ABOUT THIS TASK - All the lines below need to be transcribed exactly. Pictures get left out.

EXERCISE MATERIALS -

______________________________

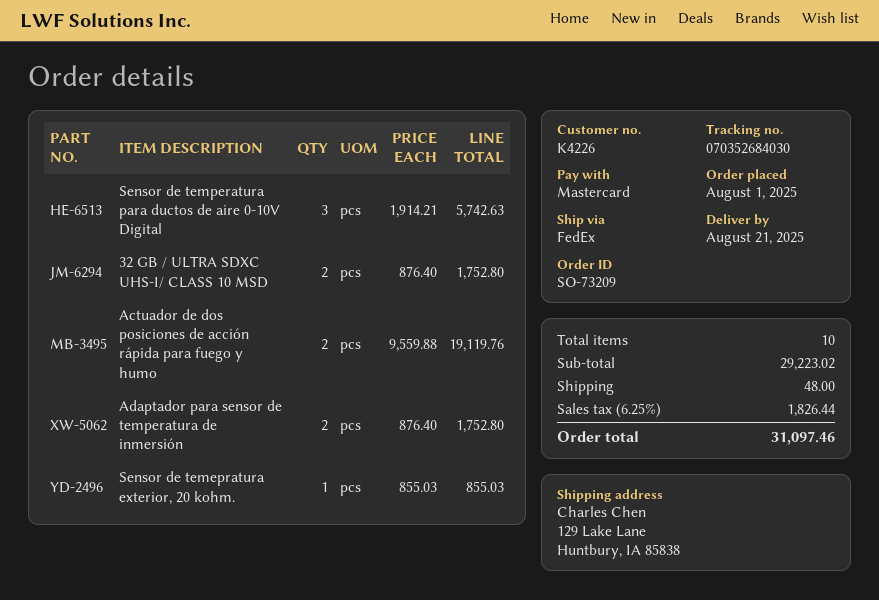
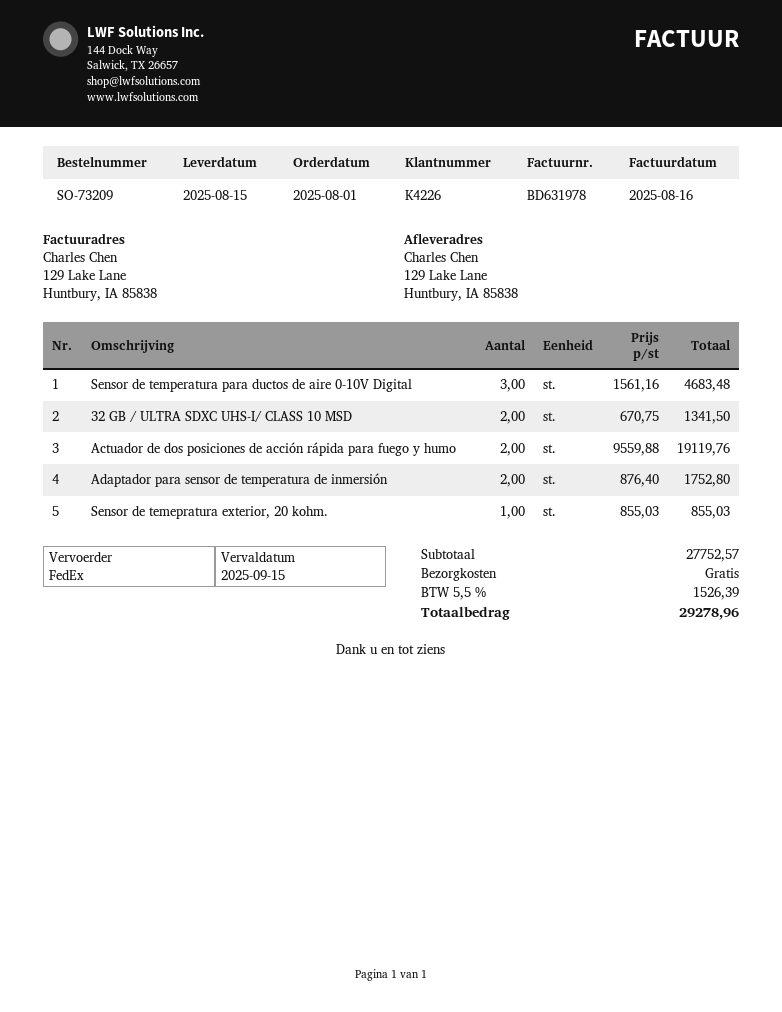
delivery date: 2025-08-21 -> 2025-08-15
Sensor de temperatura para ductos de aire 0-10V Digital: 3 x 1914.21 = 5742.63 -> 3 x 1561.16 = 4683.48
32 GB / ULTRA SDXC UHS-I/ CLASS 10 MSD: 2 x 876.40 = 1752.80 -> 2 x 670.75 = 1341.50
subtotal: 29223.02 -> 27752.57
shipping: 48.00 -> 0.00
tax: 6.25% = 1826.44 -> 5.5% = 1526.39
total: 31097.46 -> 29278.96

______________________________

COMPLETED TASK -
delivery date: 2025-08-21 -> 2025-08-15
Sensor de temperatura para ductos de aire 0-10V Digital: 3 x 1914.21 = 5742.63 -> 3 x 1561.16 = 4683.48
32 GB / ULTRA SDXC UHS-I/ CLASS 10 MSD: 2 x 876.40 = 1752.80 -> 2 x 670.75 = 1341.50
subtotal: 29223.02 -> 27752.57
shipping: 48.00 -> 0.00
tax: 6.25% = 1826.44 -> 5.5% = 1526.39
total: 31097.46 -> 29278.96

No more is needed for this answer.